また、道の駅の名称にもある通り、飯島町は花の町としても有名で、町内の至る所に花畑を見ることができるし、道の駅も花で溢れている。

駐車場は、施設の前に幅広く続いていて、目的の場所があればその前に停めれば良いが、なかなか寛げる道の駅なので、あまり拘らずに適当に停めて、施設を一通り楽しむのもいいと思う。

トイレはとても綺麗にしていただいていて、感謝あるのみ。気持ちよく使わせていただいた。

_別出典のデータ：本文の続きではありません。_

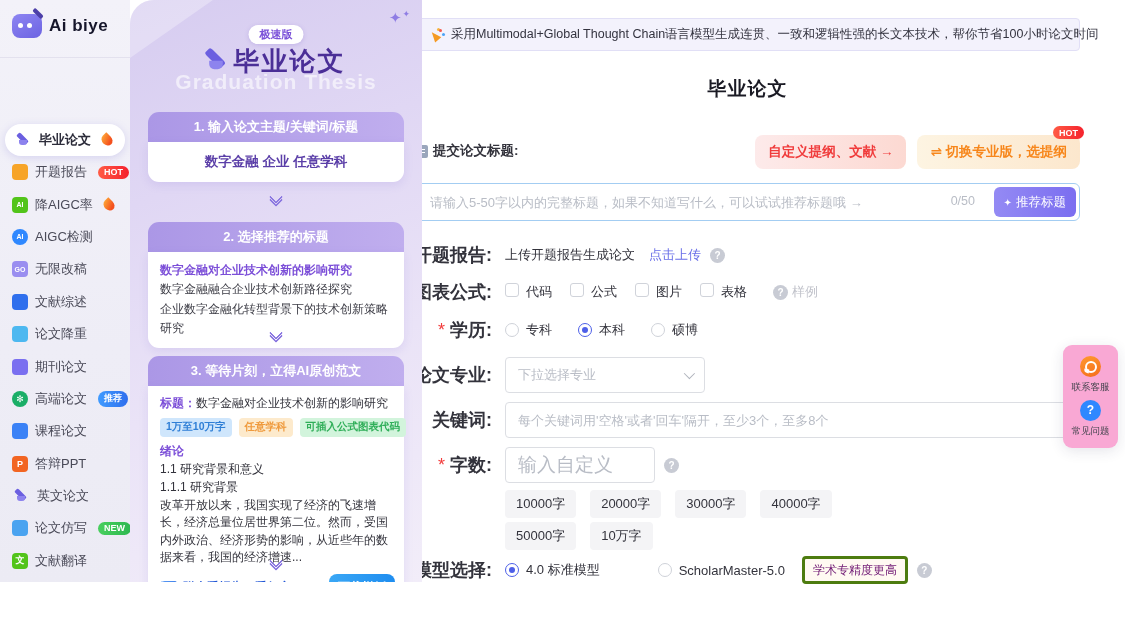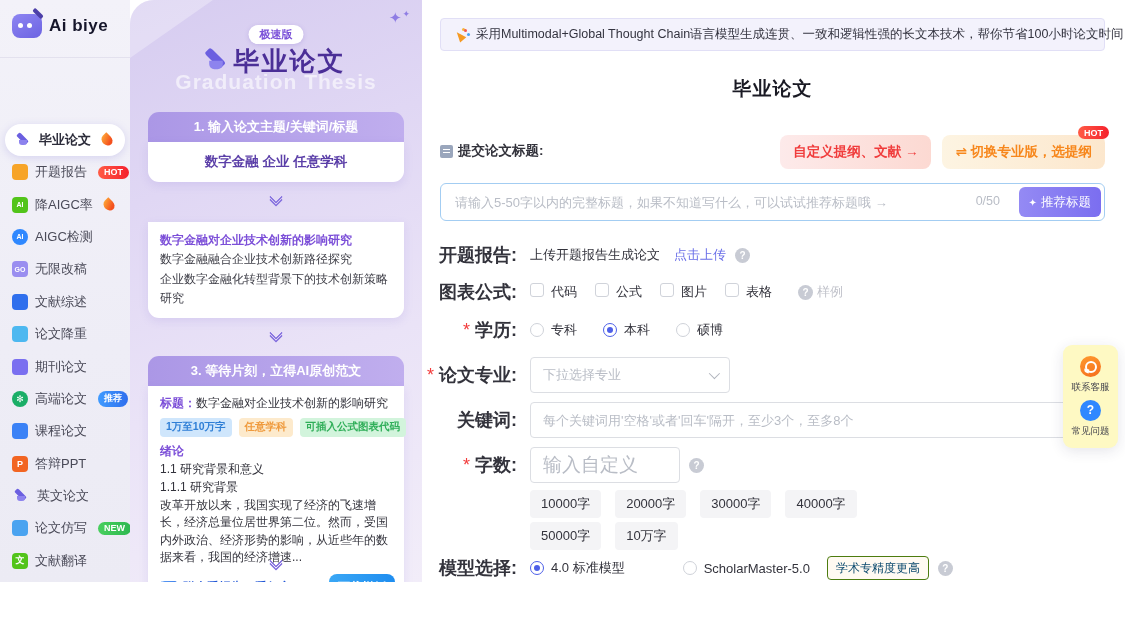--- a/index.html
+++ b/index.html
@@ -81,7 +81,7 @@
   .chev{width:10px;height:10px;border-right:2.5px solid #8a76e0;border-bottom:2.5px solid #8a76e0;transform:rotate(45deg);border-radius:1px;}
   .chev + .chev{margin-top:-7px;}
   
-  .main{position:absolute;left:422px;top:0;width:659px;height:634px;background:#fff;border-radius:12px;}
+  .main{position:absolute;left:397px;top:0;width:659px;height:634px;background:#fff;border-radius:12px;}
   .banner{position:absolute;left:18px;top:18px;width:665px;height:33px;background:#f3f2fc;border:1px solid #e1dff6;
     border-radius:4px;display:flex;align-items:center;gap:8px;padding:0 13px;font-size:12.5px;color:#33333f;white-space:nowrap;}
   .ic-party{position:relative;width:14px;height:14px;flex:none;}

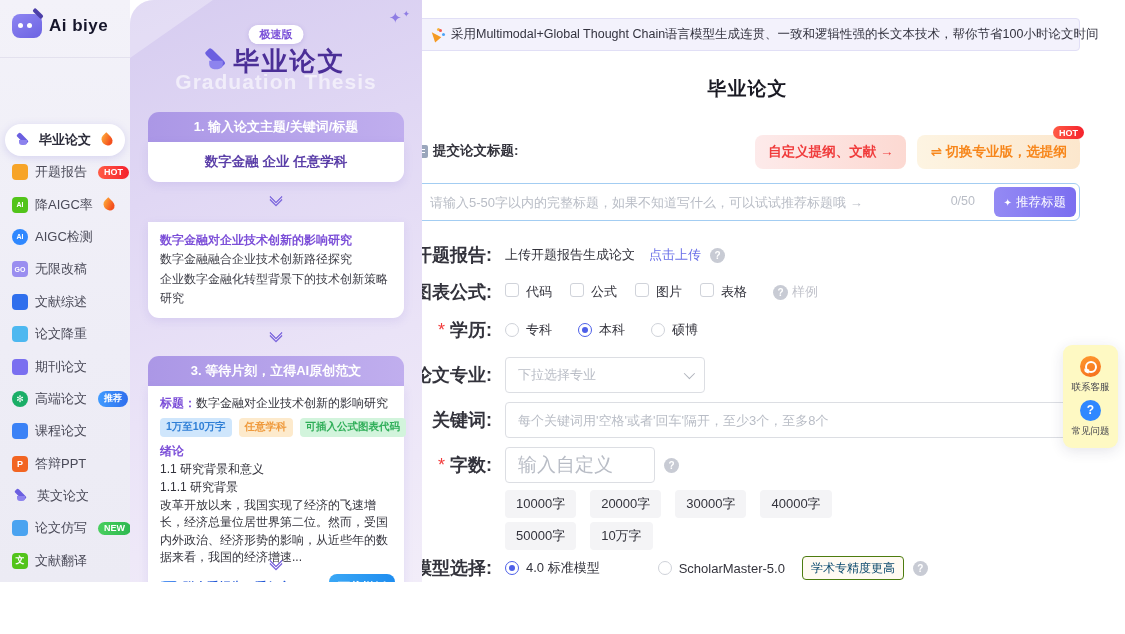--- a/index.html
+++ b/index.html
@@ -250,6 +250,7 @@
     </div>
 
   <div class="step" style="top:222px">
+    <div class="step-header">2. 选择推荐的标题</div>
     <div class="step-card s2-card">
       <span class="s2-sel">数字金融对企业技术创新的影响研究</span>
       <span class="s2-opt">数字金融融合企业技术创新路径探究</span>

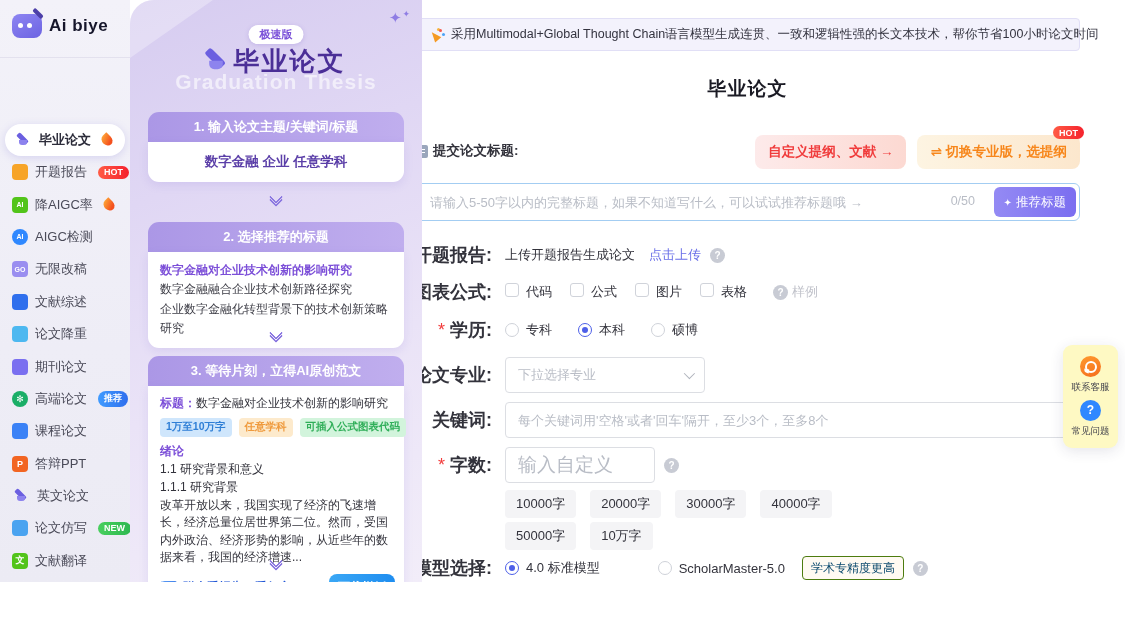--- a/index.html
+++ b/index.html
@@ -144,7 +144,7 @@
   .model-opt2{margin-left:58px;}
   .model-tag{margin-left:17px;border:1px solid #4d7c0f;color:#0c4a6e;background:#fffaf2;font-size:12px;padding:2.5px 8px;border-radius:4px;white-space:nowrap;}
   
-  .float-panel{position:absolute;left:1063px;top:345px;width:55px;height:103px;background:#fef9c3;border-radius:9px;
+  .float-panel{position:absolute;left:1063px;top:345px;width:55px;height:103px;background:#f9a8d4;border-radius:9px;
     box-shadow:0 3px 14px rgba(40,40,80,.12);z-index:5;display:flex;flex-direction:column;align-items:center;justify-content:center;gap:6px;}
   .float-item{display:flex;flex-direction:column;align-items:center;gap:4px;cursor:pointer;}
   .float-item .txt{font-size:9.5px;color:#44444e;white-space:nowrap;}

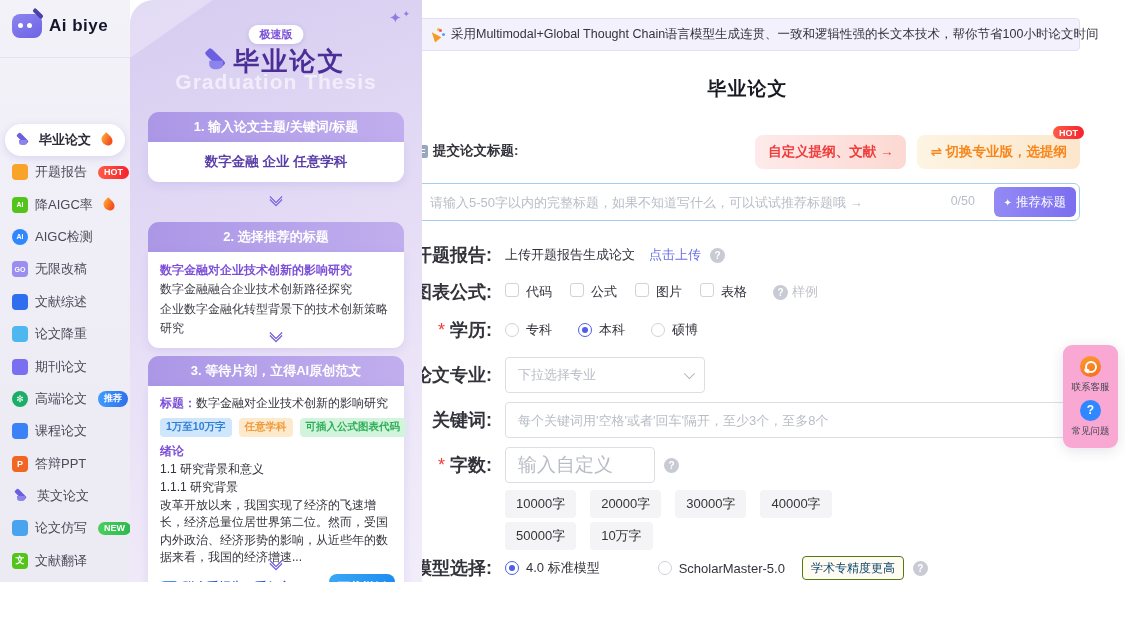--- a/index.html
+++ b/index.html
@@ -142,7 +142,7 @@
   .chip{background:#f4f4f6;border-radius:4px;padding:5px 11px;font-size:13px;color:#33333c;cursor:pointer;white-space:nowrap;}
   .r-model{top:556px;left:0;width:703px;}
   .model-opt2{margin-left:58px;}
-  .model-tag{margin-left:17px;border:1px solid #4d7c0f;color:#0c4a6e;background:#fffaf2;font-size:12px;padding:2.5px 8px;border-radius:4px;white-space:nowrap;}
+  .model-tag{margin-left:17px;border:3px solid #4d7c0f;color:#701a75;background:#fffaf2;font-size:12px;padding:2.5px 8px;border-radius:4px;white-space:nowrap;}
   
   .float-panel{position:absolute;left:1063px;top:345px;width:55px;height:103px;background:#f9a8d4;border-radius:9px;
     box-shadow:0 3px 14px rgba(40,40,80,.12);z-index:5;display:flex;flex-direction:column;align-items:center;justify-content:center;gap:6px;}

休憩スペースは、施設内外で、とてもゆっくりと寛げる。

レストランとは別に、パイが美味しそうなお店や、五平餅、おやきなどがいただける店などがあって、軽食をとりながらの休憩もとりやすい。

道の駅の施設は物産館、農作物直売所、レストラン、花屋などから成る。

物産館

物産館には、信州の新鮮な果物や野菜などが並ぶ。

馬肉が支える信州の食文化

その物産館で目につくのは馬肉関連商品だ。

燻製馬肉を唐辛子で味付けした「赤馬」、黒胡椒で味付けした「黒馬」、馬スジを煮込んだ「はね駒」、馬肉のとろとろ煮、馬もつ煮込み、 馬刺しカルパス等、数多くの馬肉商品を目にすることができる。

馬肉コーナー

これほど馬肉商品が多いのには、古来からの信州の食文化が関係している。

海が遠く、新鮮な動物性たんぱく質が手に入りにくい信州では、古くから馬肉を食文化に取り入れていたのだ。

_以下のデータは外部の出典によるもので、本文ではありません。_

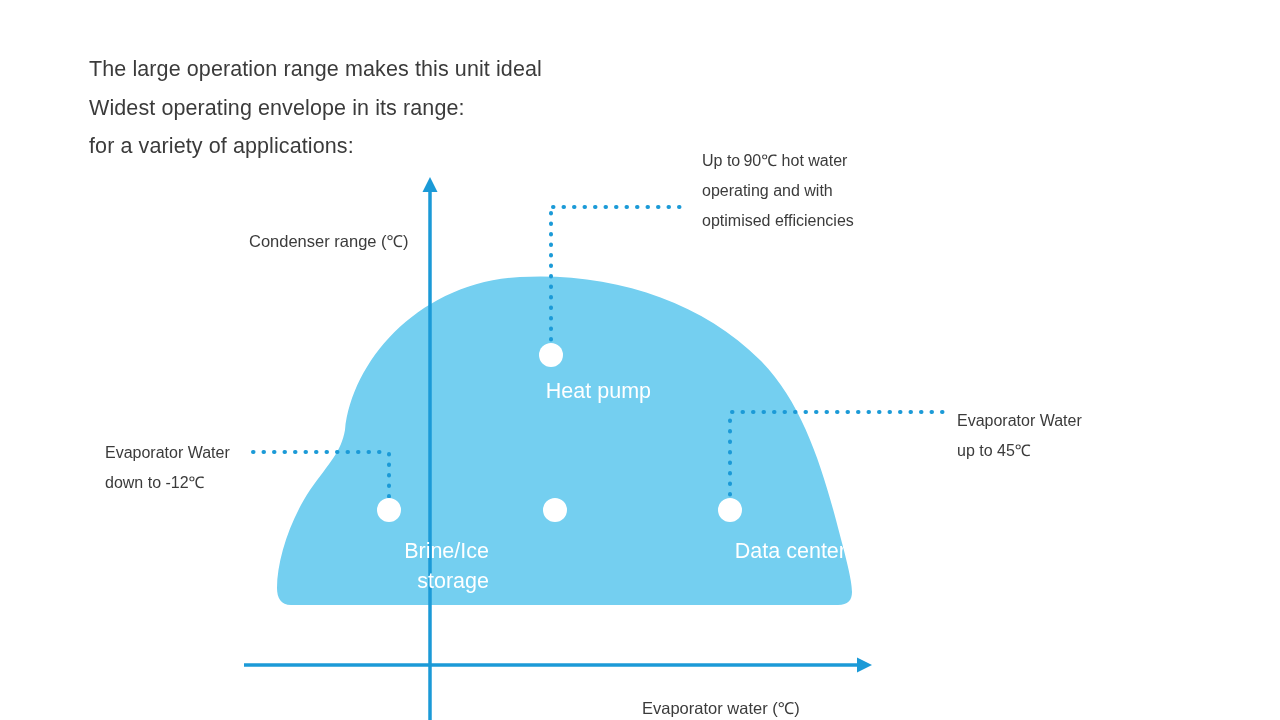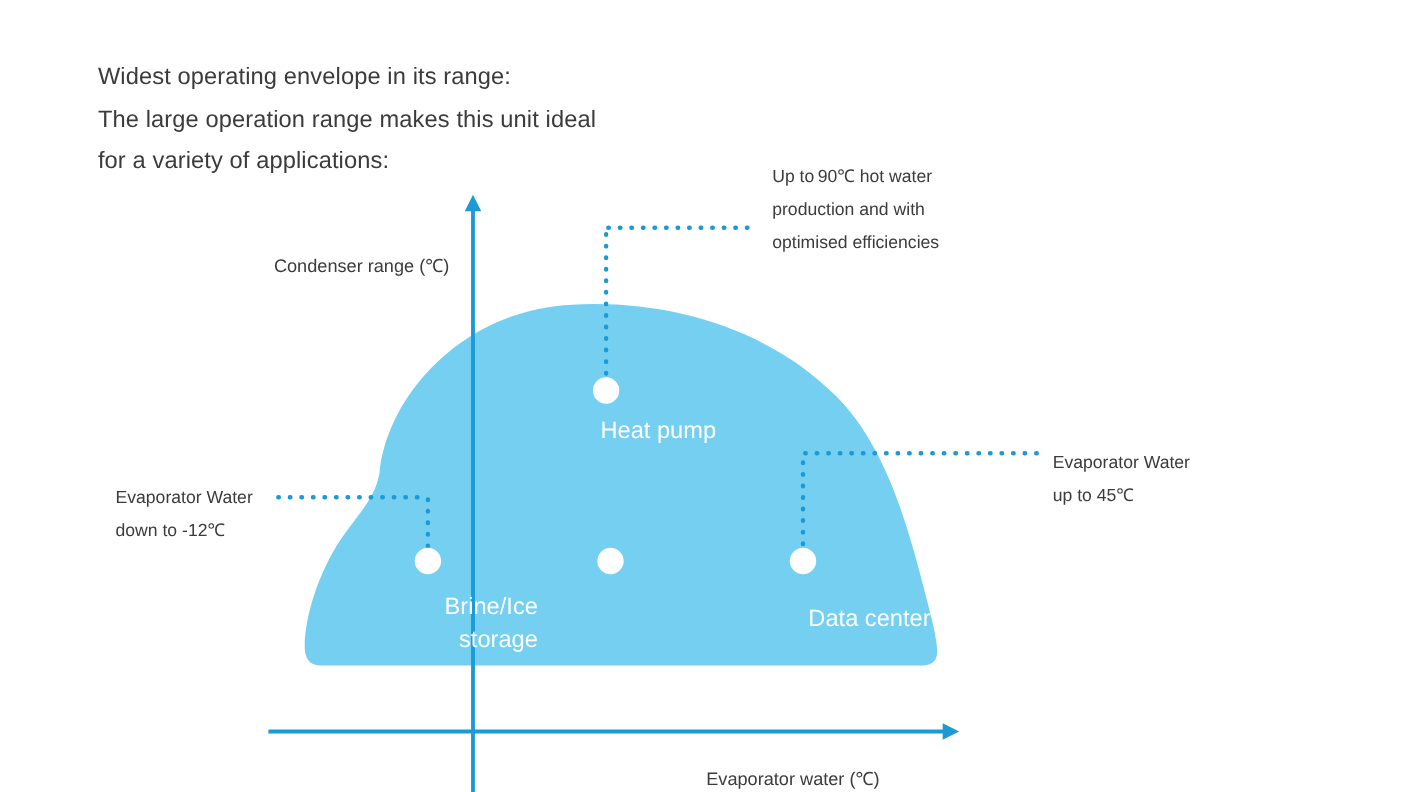--- a/index.html
+++ b/index.html
@@ -85,8 +85,8 @@
 <div id="stage">
 
   <div id="heading">
+    <div class="hline">The large operation range makes this unit ideal</div>
     <div class="hline">Widest operating envelope in its range:</div>
-    <div class="hline">The large operation range makes this unit ideal</div>
     <div class="hline">for a variety of applications:</div>
   </div>
 

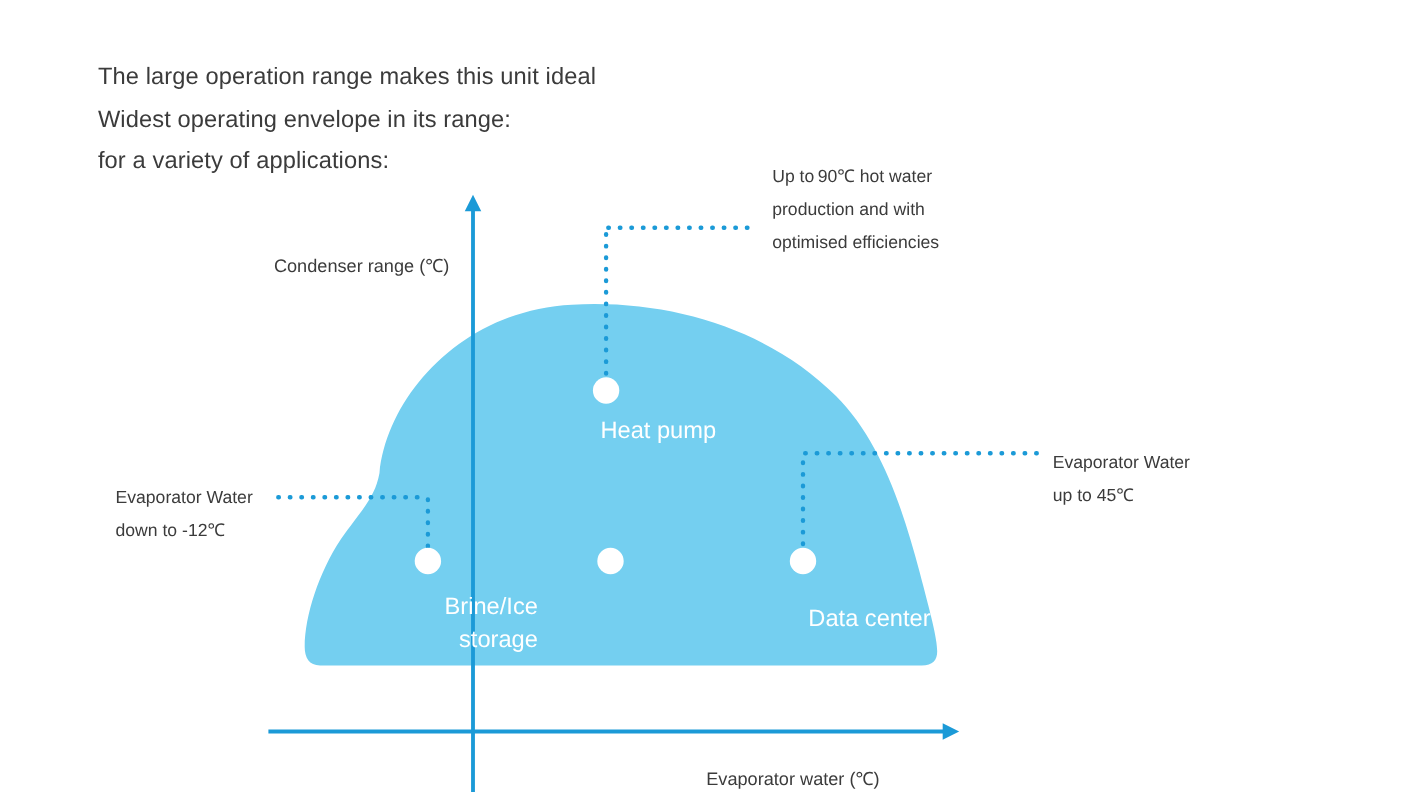--- a/index.html
+++ b/index.html
@@ -139,7 +139,7 @@
 
   <div class="callout" id="callout-top">
     <div>Up to 90℃ hot water</div>
-    <div>production and with</div>
+    <div>operating and with</div>
     <div>optimised efficiencies</div>
   </div>
 

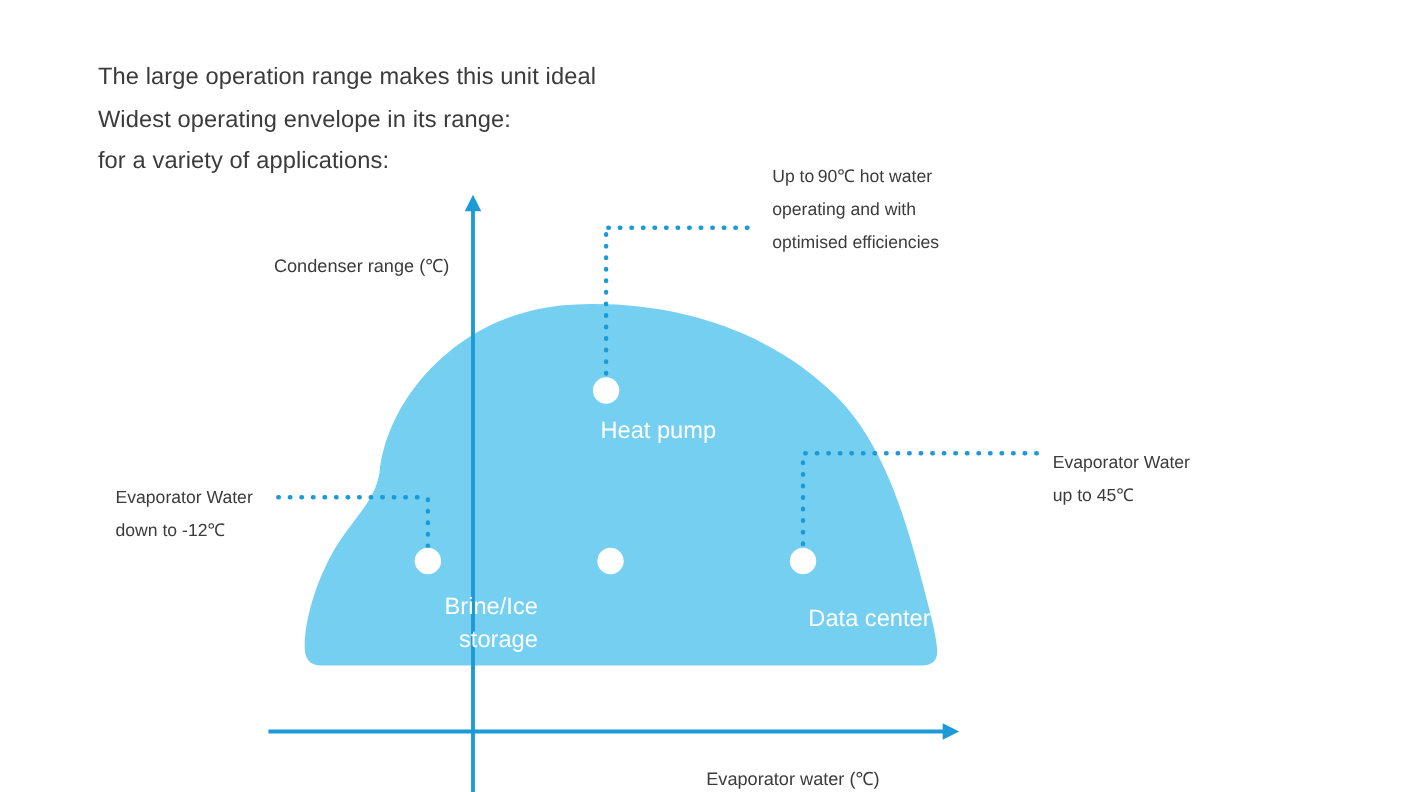--- a/index.html
+++ b/index.html
@@ -77,7 +77,7 @@
   #node-label-heat-pump  { left: 451px; top: 376px; width: 200px; }
   #node-label-brine-ice  { left: 289px; top: 536px; width: 200px; }
   #node-label-comfort    { left: 456px; top: 536px; width: 200px; }
-  #node-label-datacenter { left: 646px; top: 536px; width: 200px; margin-top: 11px; }
+  #node-label-datacenter { left: 646px; top: 536px; width: 200px; }
 </style>
 </head>
 <body>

地域性から言えば、冬の寒い気候を生かした寒天も飯島町の特産品で、糸寒天、寒天スープが物産館で販売されていた。

レストランは丼物、そば、ラーメンがメニューの中心で、軽食が充実している。

一番人気は、ご当地料理のソースかつ丼らしい。

実は長野県南部はソースかつ丼発祥の地で、多くの人がソースかつ丼を日常的に食べるそうだ。

その他、地産の蕎麦粉を用いた天婦羅ざるそば、馬肉を使った丼物の「馬か丼(うまかどん)」、馬肉そばなどが、この道の駅ならではの料理として楽しめる。